Les loups en Estonie

Publié le par Stephandero

Avec ses nombreuses réserves offrant à ces animaux abris et nourriture, l’Estonie compte plus de loups que d’autres pays d’Europe. De plus, selon la saison, leur nombre s’agrandit car ils viennent de la Russie voisine, pays d’Europe qui accueille la plus grande population de ces mammifères.

Lors de ses négociations avec l’Union européenne, l’Estonie avait obtenu de pouvoir continuer - sous réserve d’un quota - sa traditionnelle chasse aux loups, pourtant interdite dans les autres pays de l’UE.

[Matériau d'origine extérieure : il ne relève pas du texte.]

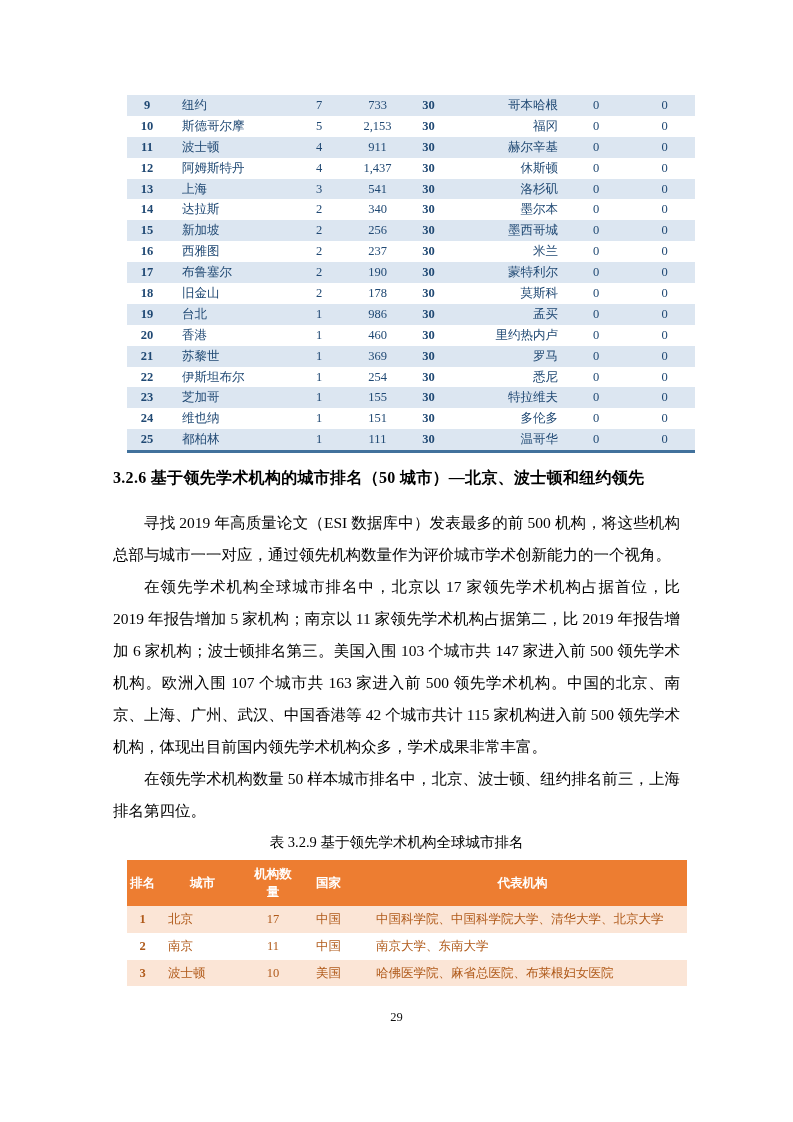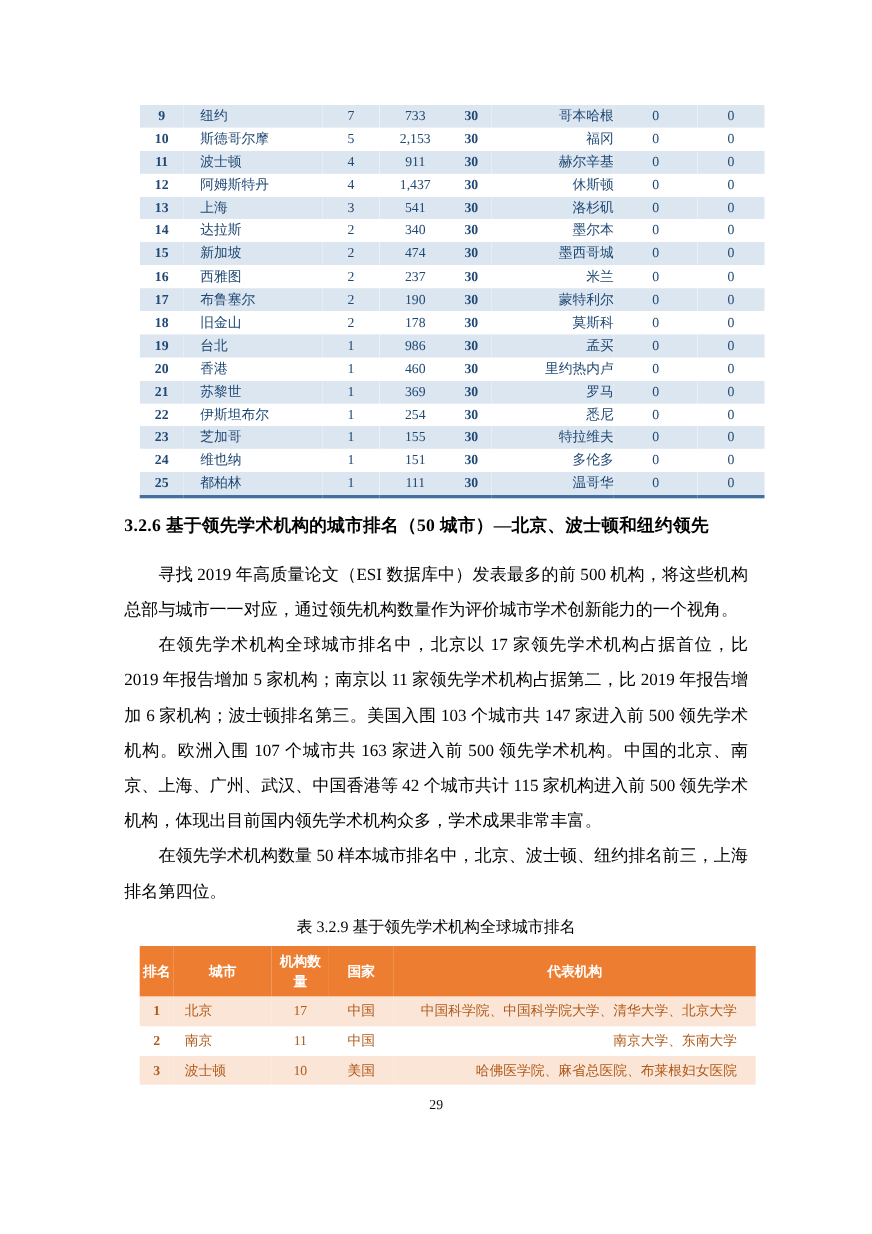--- a/index.html
+++ b/index.html
@@ -94,26 +94,26 @@
   table.inst-table th:nth-child(5){width:325px;}
   table.inst-table td{
     padding:3px 4px;
     vertical-align:middle;
     text-align:center;
     line-height:1.65;
   }
   table.inst-table tbody tr:nth-child(odd){background:#FBE5D6;}
   table.inst-table td:nth-child(1){font-weight:bold;}
   table.inst-table td:nth-child(2){text-align:left;padding-left:10px;}
-  table.inst-table td:nth-child(5){text-align:right;padding-left:18px;padding-right:17px;}
+  table.inst-table td:nth-child(5){text-align:left;padding-left:18px;padding-right:17px;}
   
   .page-number{
     text-align:center;
     font-size:12.5px;
-    margin-top:11px;
+    margin-top:24px;
     color:#111;
   }
 </style>
 </head>
 <body>
 
 <div class="page">
   <div class="content">
 
     <table class="city-table">
@@ -175,21 +175,21 @@
             <td>340</td>
             <td>30</td>
             <td>墨尔本</td>
             <td>0</td>
             <td>0</td>
           </tr>
           <tr class="alt">
             <td>15</td>
             <td>新加坡</td>
             <td>2</td>
-            <td>474</td>
+            <td>256</td>
             <td>30</td>
             <td>墨西哥城</td>
             <td>0</td>
             <td>0</td>
           </tr>
           <tr>
             <td>16</td>
             <td>西雅图</td>
             <td>2</td>
             <td>237</td>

En 1990, le pays en comptait de 600 à 700 et la loi ne les protégeait pas. Les autorités versaient même des aides pour chaque peau de loup et pendant des années des brigades spéciales sillonnaient les forêts pour les éliminer.

En moyenne, 300 loups étaient ainsi abattus chaque année, lors de chasses individuelles ou de battues. Par exemple, en 1995, les chasseurs estoniens abattirent 302 loups. En quelques années, le nombre de bêtes libres n’a fait que diminuer.

 

En 2003, le nombre de loups avait été évalué à une centaine et certains experts avaient même estimé qu’ils n’étaient pas plus que 70 à 80, alors que l’Estonie s’était engagée auprès de Bruxelles à maintenir leur population autour de 100 à 150. L’UE avait fixé l’autorisation d’abattage à 16 loups par an en Estonie.

De nombreuses erreurs ont été commises dans le passé, qui ont entraîné cette inquiétante baisse de population.
« La plus grave a été d’avoir laissé détruire leur structure. Les chasseurs visaient surtout les chefs de meutes, et sans leurs meneurs, les meutes se dispersent », explique Enn Vilbaste de la réserve naturelle de Nigula.

Il y a quelque années, dans sa réserve vivait une grande meute, mais en 2004, celle-ci se transforma en deux petites et de nombreux loups solitaires. « Les loups solitaires posent problèmes. Ils n’ont pas l’aide de la meute pour chasser le gibier. C’est pour cela qu’ils s’approchent des habitations humaines pour tuer les chiens et autres animaux domestiques ».

« Les jeunes ne participent pas à la chasse, ils observent les adultes et apprennent », ajoute Marko Kubarsepp (chercheur) qui observe le comportements de ces animaux. « Quand on tue les loups adultes, les jeunes se retrouvent sans exemple à suivre ».

« Un loup solitaire a aussi du mal à trouver un compagnon et certains se reproduisent avec des chiens errants. De nombreux croisements de chiens et loups ont été répertoriés dans le pays.» Selon Vilbast, « les chiens solitaires causent plus de dommages aux animaux domestiques que les loups. Nul ne sait combien il y en a dans les forêts. Certainement plus que des loups ».

Dans le but d’étudier l’attitude des habitants et leur perception des grands carnivores, un questionnaire a été élaboré et transmis à divers collectifs : étudiants universitaires, écoles et ruraux. Parmi les questions posées, la plus importante était : quelle population de loups est acceptable et quelle stratégie à adopter ? (Protection, chasse).
La conclusion principale est que 100-200 loups sont considérés par les Estoniens comme étant  le nombre optimal acceptable.
Malheureusement, l’attitude générale, surtout envers les loups, reste toujours assez négative. On retrouve cette prédominance dans les traditions folkloriques, dans les contes...
Malgré tout, on constate une lente acceptation du loup résultant d’une meilleure compréhension de son rôle dans les écosystèmes ; ce sont surtout les citadins qui sont favorables à la protection des loups. Evidemment, pour eux, les situations de conflits sont quasi inexistantes car ils ont peu de chance de croiser l’animal ! :)

 

Aujourd'hui, on compte en Estonie près de 200 loups.